The first two episodes sound like a tutorial on how to make film, and it seems at first as if that will be the topos. Ironically, Cousins’s own choices for how to make a film on the subject of how to make a film are poor. There are no examples of what not to do, and no hands-on advice from filmmakers. Accordingly, he drifts away from the tutorial ambition and falls gradually into a mere list of personal favourite clips even on topics like science fiction, which he seems to enjoy only as visual spectacle. What he likes best is Kira Muratova.
Too often, the director fails to introduce the material and just lets it roll. For example, he uses Orlando (1992) more than once, but does not outline its premise, perhaps because plot is disparaged in high culture. He also fails to explain the significance of his selections as such. “Melodrama”, for example, gets no definition, no analysis of its function. The examples of melodrama are not classical and do not convey the genre’s historical grounding. As with “Sci-Fi”, I don’t see why they’re even present. It’s certainly not for comparison against an alternative masculine melodrama, which is excluded. Perhaps it’s just completionism, a most unfortunate lapse in the concision that ultimately saved The Story of Film. It is telling that Cousins pats himself on the back for his “14 hours on the road” covering “everything”, as if runtime or an impossible scope could make his series good.
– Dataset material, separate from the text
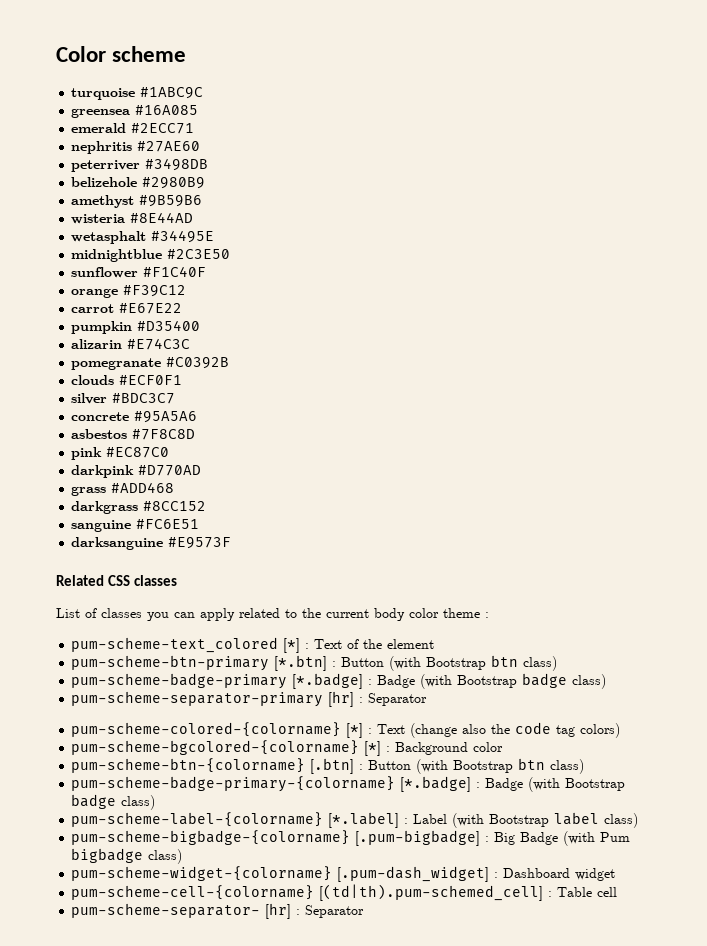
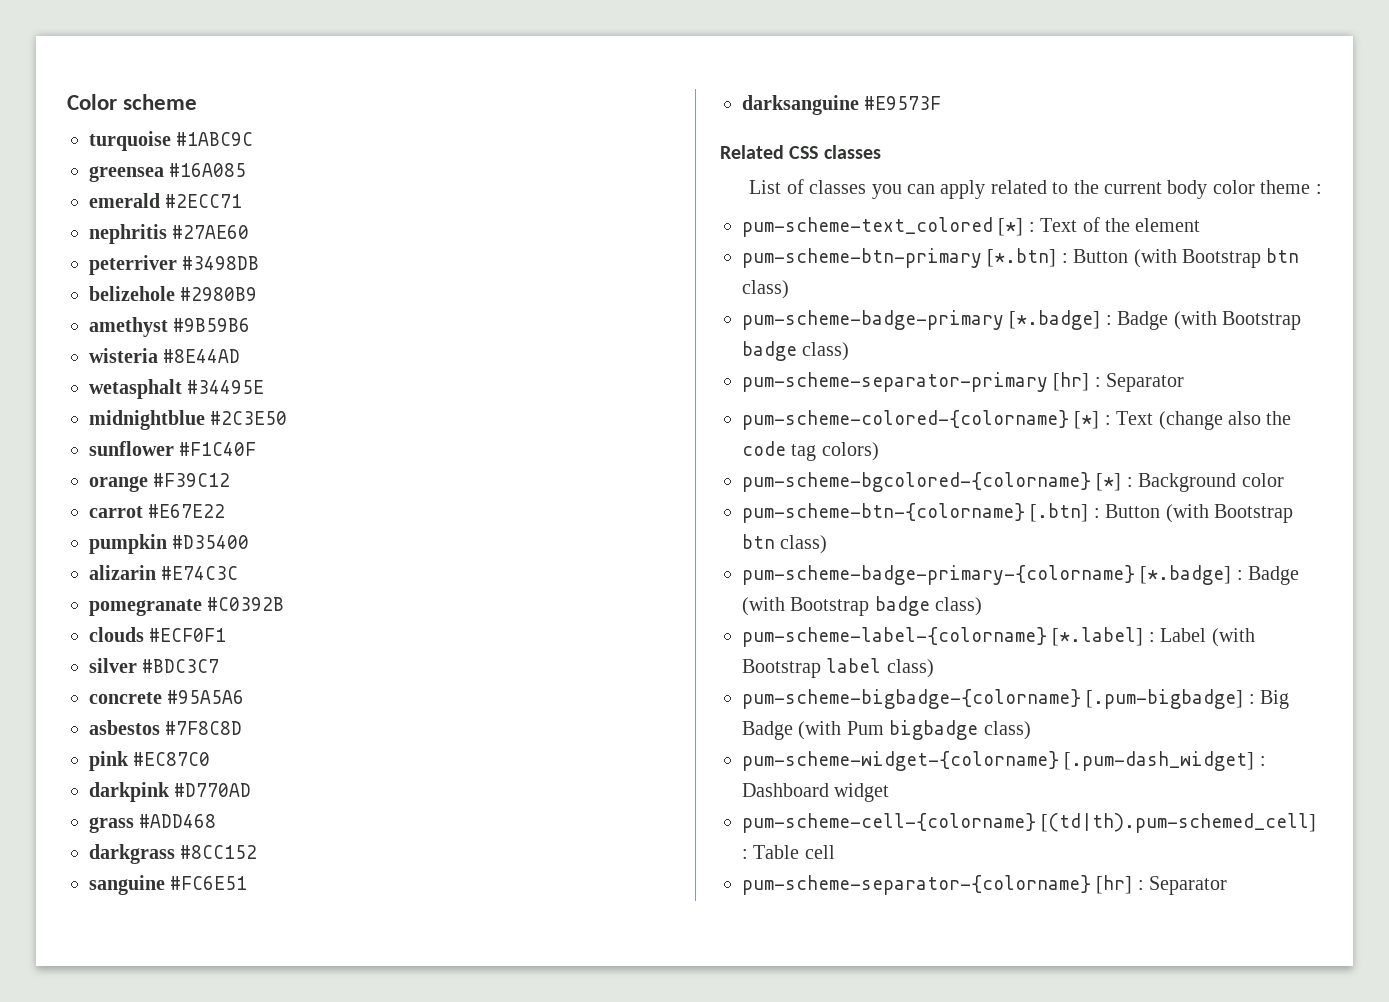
- pum-scheme-separator- [hr] : Separator
+ pum-scheme-separator-{colorname} [hr] : Separator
It was a good idea to try to make a feminist complement to Story. It was a good idea to aim for something other than a rehash, because telling the story of film without men would have been silly. An opinionated thematic analysis was a good choice. I don’t fault Cousins, a man, for writing it, but it seems as if his ambition never quite crystallized in his own mind. Despite sneering at “so-called movie classics”, he often refers to canonized male directors—without explanation—to describe obscure female directors. Since he includes himself and the male canon by reference, it’s a mystery why he does not make any direct comparisons. He does not even have men imitating his female pioneers. Instead, he uses practically the entire ouevre of Kathryn Bigelow, plus Wonder Woman (2017), just so that he can talk about action and blockbusters (his “car crashes or battle scenes”) without including men. Completionism and the monocular female-only filter clash to the detriment of both. Feminism requires neither.
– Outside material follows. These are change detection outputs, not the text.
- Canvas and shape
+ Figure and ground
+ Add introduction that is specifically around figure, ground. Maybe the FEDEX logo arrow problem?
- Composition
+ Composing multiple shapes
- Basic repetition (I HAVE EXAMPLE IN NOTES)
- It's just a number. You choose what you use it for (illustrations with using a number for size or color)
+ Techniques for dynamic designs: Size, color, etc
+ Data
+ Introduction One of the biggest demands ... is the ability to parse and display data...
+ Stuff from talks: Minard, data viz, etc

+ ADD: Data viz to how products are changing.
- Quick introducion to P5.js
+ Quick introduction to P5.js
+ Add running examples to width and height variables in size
Women have indeed made “some of the best films”, but this production does not invest that vague statement with meaning. Far beyond being “wary of generalizations”, the director never even attempts precision, staying in the shallow end of the pool of the humanities, too cowardly for his own normative project. For a series this long, such shallow vacillation is hard to appreciate.
Take it for what it is: A tagged-up treasure trove. There’s an official website (www.womenmakefilm.net) that names the examples for reference. I believe the entire project would have worked better online, as a non-linear, cross-referenced museum exhibit or a set of some 100 video essays.